# my steam locomotive/railroad/trains photography



## mfmalk (Jul 23, 2014)

http://www.losttracksoftime.com/

All,

I welcome critique and criticism in regards to the opening slideshow of my website linked above.
Don't hold back, I value negative comments as well as the positive.
Everything was captured with all three generations of the 5D series, and the original EOS-1Ds from 2002.

Thanks,
Matthew


----------



## Click (Jul 23, 2014)

Awesome pictures. 8) Well done Matthew!

...And Welcome to CR


----------



## AcutancePhotography (Jul 23, 2014)

I am envious. I also enjoy taking pictures of steam locomotives, but unfortunately, in my area, the pickins are slim.


----------



## dppaskewitz (Jul 23, 2014)

I am also a railroad enthusiast. (I am attending a Santa Fe convention this week.) I have looked at many photographs of trains. I have taken several (thousands) myself. Yours are up there with the very best. Your opening slide show is a great way to present some of them. Great website. And welcome to CR.


----------



## agierke (Jul 23, 2014)

took a very brief peek. the black and white shots remind me of O Winston Links work. if you are not familiar with him....check him out. he was the definitive locomotive photographer!


----------



## distant.star (Jul 23, 2014)

.
Excellent work, Matthew. It's a joy to watch!

Thanks.


----------



## Valvebounce (Jul 24, 2014)

Hi Matthew. 
You seem to have a good eye for the photographs, some very evocative shots here.
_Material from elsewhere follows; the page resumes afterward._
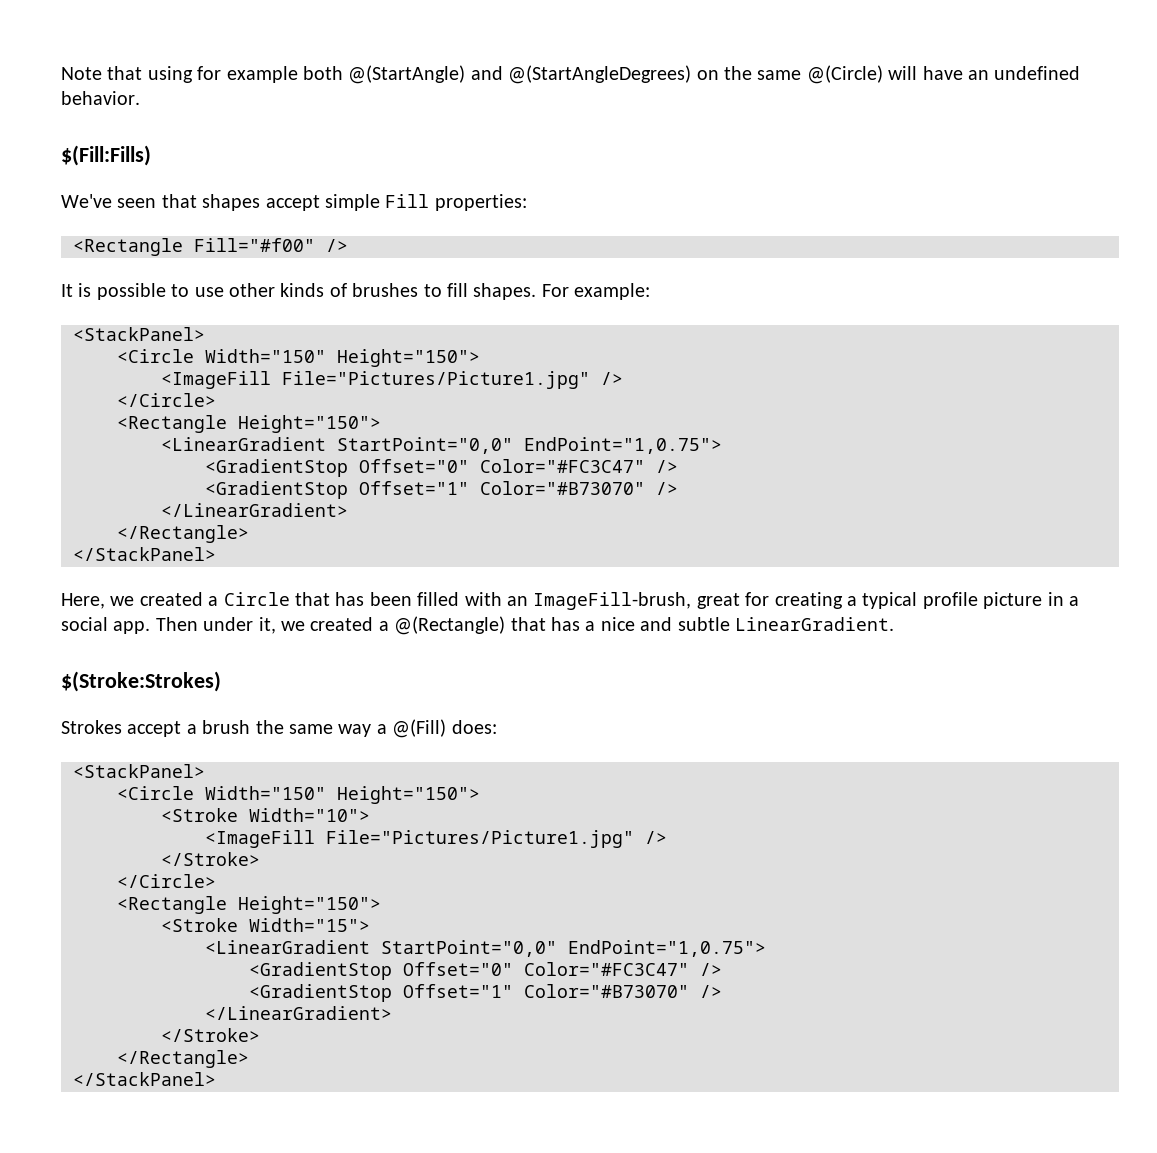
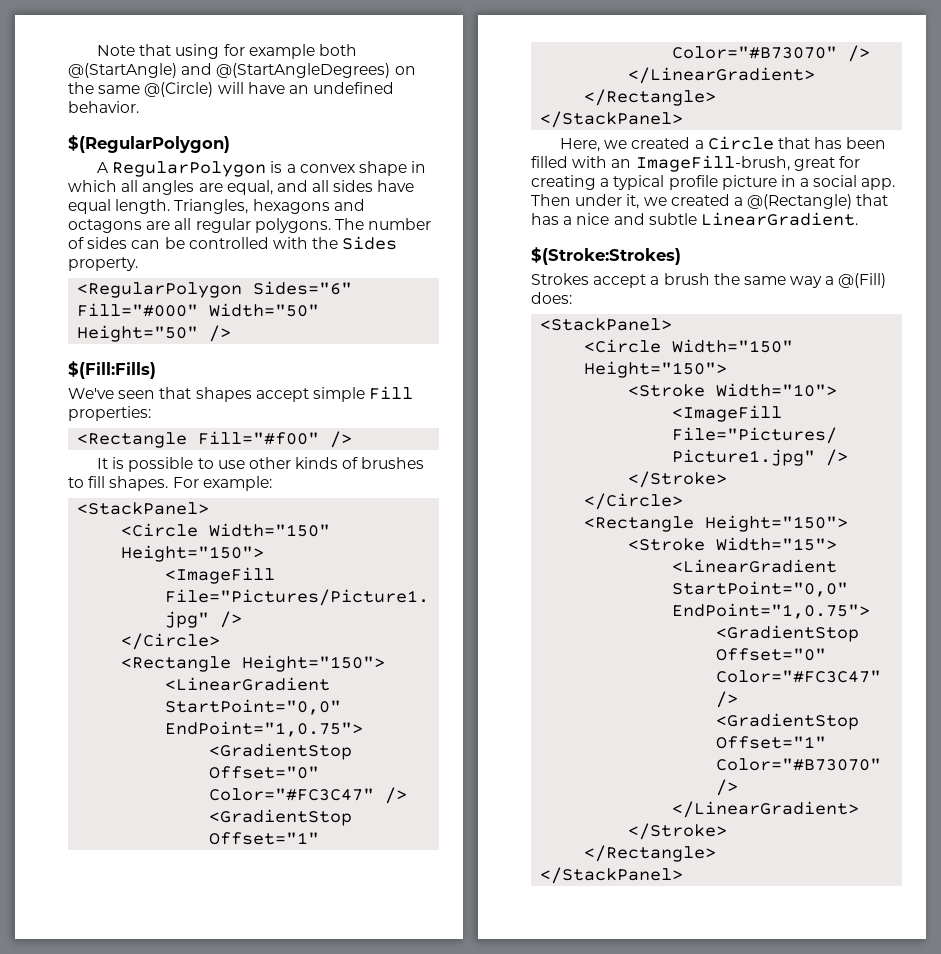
(140, 98) none -> [68,135,230,153] [96,161,427,177] [68,180,415,195] [68,199,365,214] [68,218,432,233] [68,236,398,250] [68,257,138,271] [77,281,353,298] [77,303,320,317] [77,325,232,342] // $(RegularPolygon) // A RegularPolygon is a convex shape in which all angles are equal, and all sides have equal length. Triangles, hexagons and octagons are all regular polygons. The number of sides can be controlled with the Sides property. // <RegularPolygon Sides="6" Fill="#000" Width="50" Height="50" />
I really like one with two engineers chatting from their steeds, very atmospheric. 
Thanks for sharing. 
Edit Spelling. 

Cheers Graham



mfmalk said:


> http://www.losttracksoftime.com/
> 
> All,
> 
> ...


----------



## sagittariansrock (Jul 24, 2014)

Only had the opportunity for a quick look, but I shall be back for more.
Very, very nice!


----------